The internal audit schools annual summary report for 2024-25 summarised the outcomes of the school audit programme, highlighting common themes and comparing them to previous reports.

External Audit Plan & Strategy for Southwark Council 2024-25

The committee was scheduled to note the external audit plan for 2024-25 for both Southwark Council and the Southwark Pension Fund.

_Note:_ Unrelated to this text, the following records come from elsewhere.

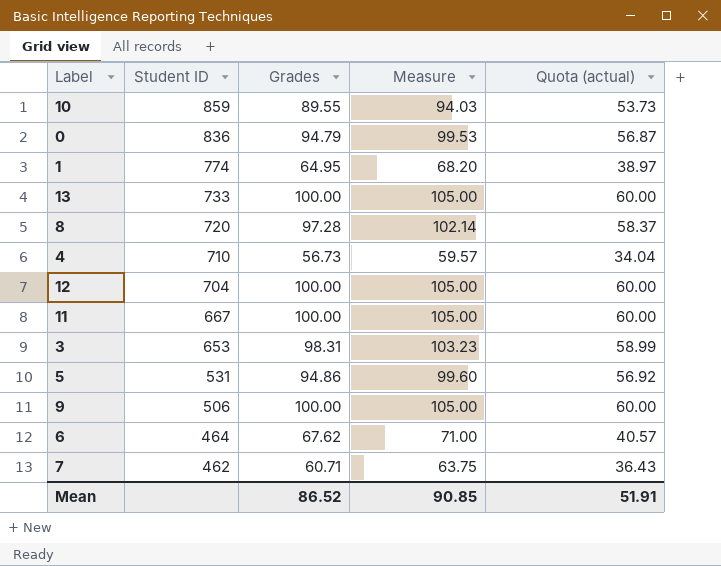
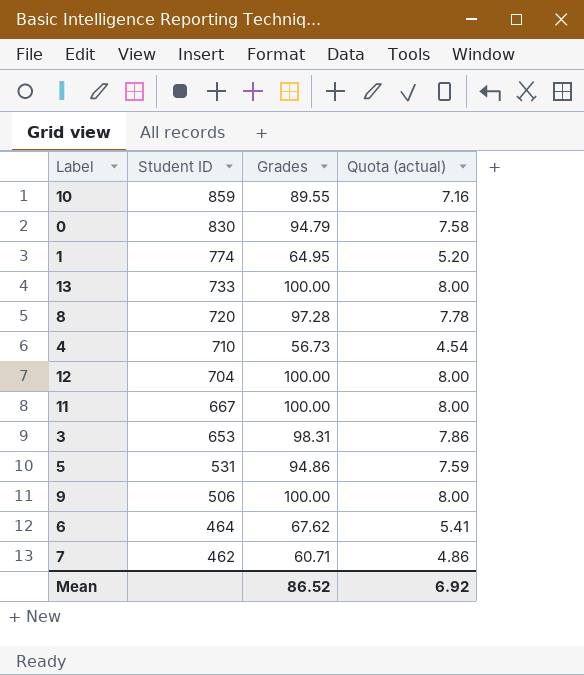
column Measure | formula: [Grades] * 1.05 -> none
column Quota (actual) | formula: [Grades] * 0.6 -> [Grades] * 0.08
0 | Student ID: 836 -> 830
Mean | Quota (actual): 51.91 -> 6.92

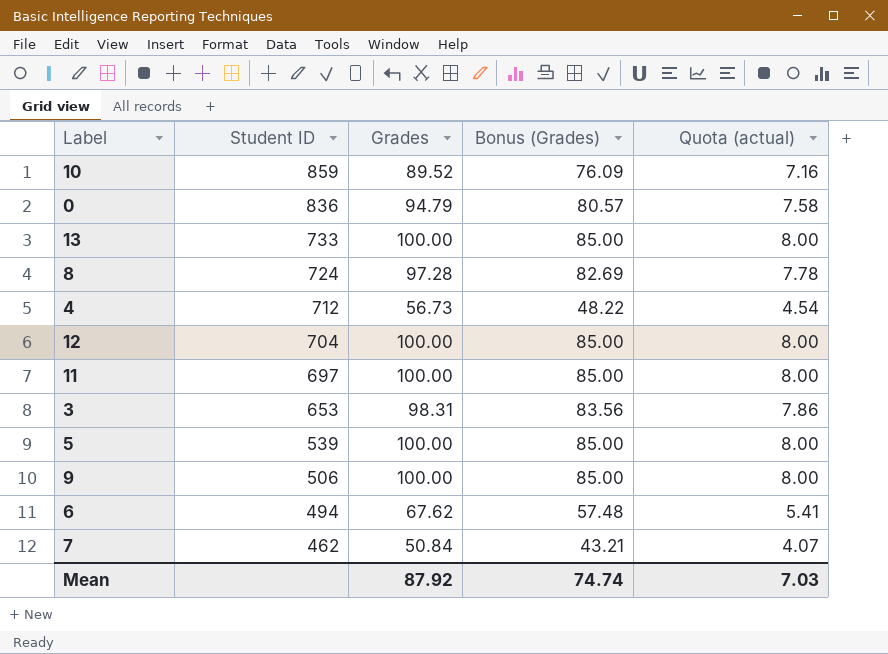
column Bonus (Grades) | formula: none -> [Grades] * 0.85
row 1: 774 | 64.95 | 5.20 -> none
10 | Grades: 89.55 -> 89.52
0 | Student ID: 830 -> 836
8 | Student ID: 720 -> 724
4 | Student ID: 710 -> 712
11 | Student ID: 667 -> 697
5 | Student ID: 531 -> 539
5 | Grades: 94.86 -> 100.00
5 | Quota (actual): 7.59 -> 8.00
6 | Student ID: 464 -> 494
7 | Grades: 60.71 -> 50.84
7 | Quota (actual): 4.86 -> 4.07
Mean | Grades: 86.52 -> 87.92
Mean | Quota (actual): 6.92 -> 7.03

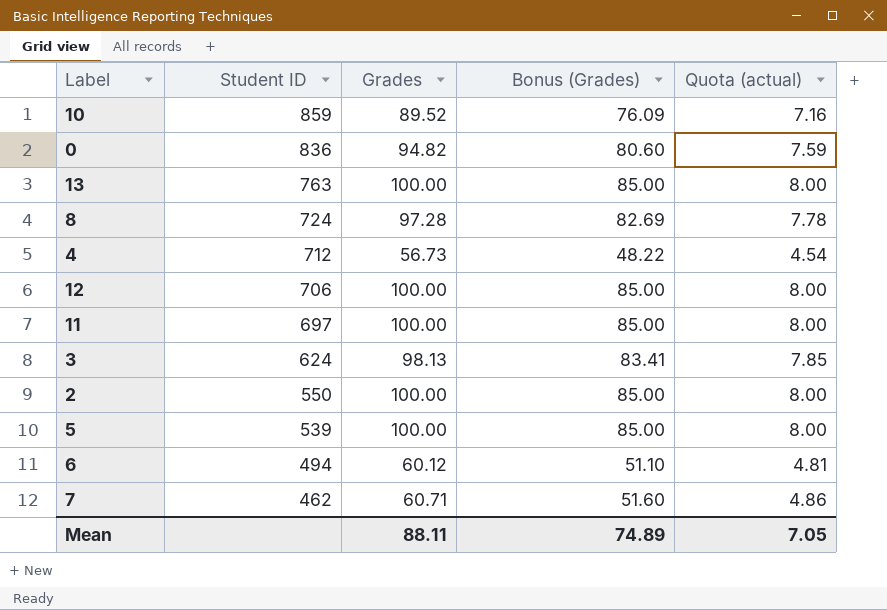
row 9: 506 | 100.00 | 85.00 | 8.00 -> none
0 | Grades: 94.79 -> 94.82
0 | Bonus (Grades): 80.57 -> 80.60
0 | Quota (actual): 7.58 -> 7.59
13 | Student ID: 733 -> 763
12 | Student ID: 704 -> 706
3 | Student ID: 653 -> 624
3 | Grades: 98.31 -> 98.13
3 | Bonus (Grades): 83.56 -> 83.41
3 | Quota (actual): 7.86 -> 7.85
row 2: none -> 550 | 100.00 | 85.00 | 8.00
6 | Grades: 67.62 -> 60.12
6 | Bonus (Grades): 57.48 -> 51.10
6 | Quota (actual): 5.41 -> 4.81
7 | Grades: 50.84 -> 60.71
7 | Bonus (Grades): 43.21 -> 51.60
7 | Quota (actual): 4.07 -> 4.86
Mean | Grades: 87.92 -> 88.11
Mean | Bonus (Grades): 74.74 -> 74.89
Mean | Quota (actual): 7.03 -> 7.05

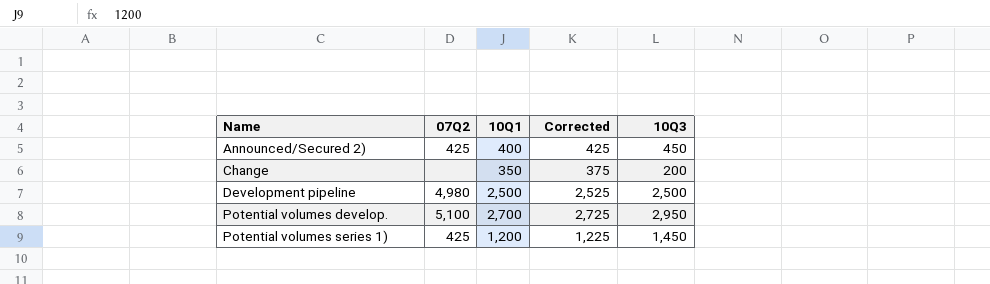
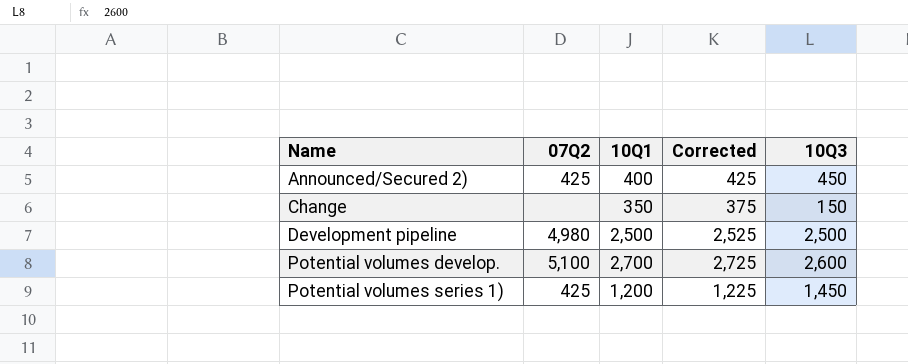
Change | 10Q3: 200 -> 150
Potential volumes develop. | 10Q3: 2,950 -> 2,600

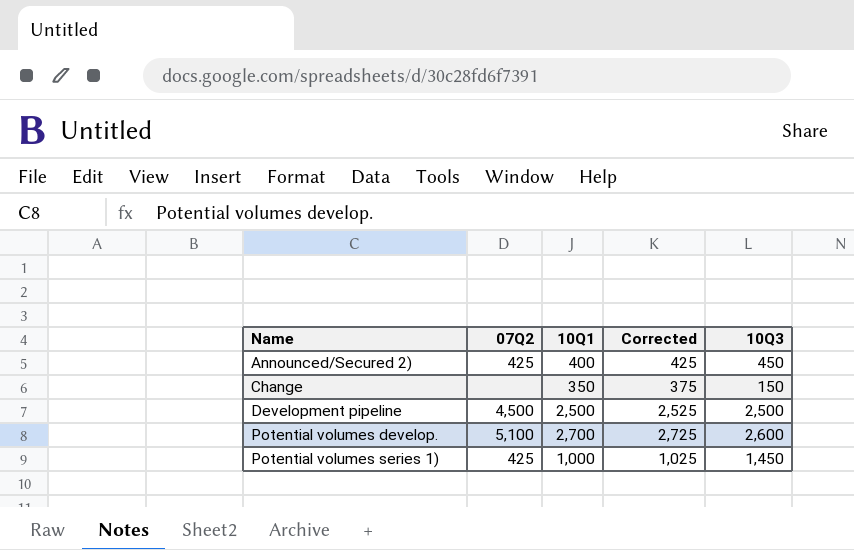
Development pipeline | 07Q2: 4,980 -> 4,500
Potential volumes series 1) | 10Q1: 1,200 -> 1,000
Potential volumes series 1) | Corrected: 1,225 -> 1,025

The purpose of the report was to provide an overview of the risk assessment and planned audit approach for the statutory audit of the council and the pension fund for those charged with governance.

The audit plan for Southwark Council identified the following significant audit risks:

• Valuation of council dwellings
• Management override of controls
• Valuation of post retirement benefit obligations

The audit plan also identified the following higher assessed audit risks:

• Valuation of investment properties
• Adoption of IFRS 16¹

The audit plan for the Southwark Pension Fund identified the following significant risks:

• Management override of controls
• An inappropriate amount is estimated for the value of directly held investment property

The audit plan also identified the following other audit risks:

• Level 1, level 2 and level 3 investments are not complete, do not exist or are not accurately recorded
• Valuation of Level 1, 2 and other Level 3 investments is misstated

Corporate Anti-Fraud Team and Special Investigations Team Year End Report 2024-25

The committee was scheduled to note the Corporate Anti-Fraud Team (CAFT) and the Special Investigations Team (SIT) Year End Report 2024-25.

The report summarised the work of the CAFT and SIT from 1 April 2024 to 31 March 2025 to prevent, detect, and respond to fraud, bribery, and corruption.

During the reporting period, the majority of referrals involved isolated incidents, typically relating to staff conduct, email scams and council tax support.

CAFT investigations included corporate anti-fraud, homelessness and housing waiting lists, Right to Buy (RTB), and blue badge fraud.

SIT activities included housing tenancy counter fraud activity, reactive referrals, verification caseload, and outcomes.

The report also included transparency data and information on the National Fraud Initiative (NFI).

Establishment of Membership of Audit, Governance and Standards Sub-Committees for 2025-26

The committee was scheduled to appoint members and chairs to the audit, governance and standards (standards) sub-committee and the audit, governance and standards (civic awards) sub-committee.

The standards sub-committee considers complaints of misconduct against elected councillors and co-opted members. The civic awards sub-committee considers civic awards.

Member Development Framework

The committee was scheduled to note the intended approach to developing a new Member Development Program to achieve Local Government Association (LGA) Councillor Development Charter Status and the creation of a Member Development Steering Group.

A report was prepared that proposed the development of a comprehensive, multi-year Member Development Programme, which will include a refreshed approach to member induction and will focus on continuous development throughout the electoral cycle.

The report noted that a Training Needs Analysis (TNA) was shared with all members to gather detailed feedback on development priorities. The top three requested topics for learning modules were:

• Handling Difficult Conversations
• Influencing Skills
• Working With Officers

The report also outlined a draft of the proposed Member Development Programme and a draft cabinet induction programme.

A Member Development Strategy was created to provide a clear framework to support the development of this work.

A cross-party Member Development Steering Group was established to ensure broad representation and ownership of the programme.

In Year Review of Work Programme 2025-26: June 2025

The committee was scheduled to note and agree the proposed work programme for 2025-26 and to note the change of committee date from Monday 2 February 2026 to Tuesday 3 February 2026.

The report included the proposed work programme for 2025-26, grouped in line with the committee's functions, and the committee's terms of reference.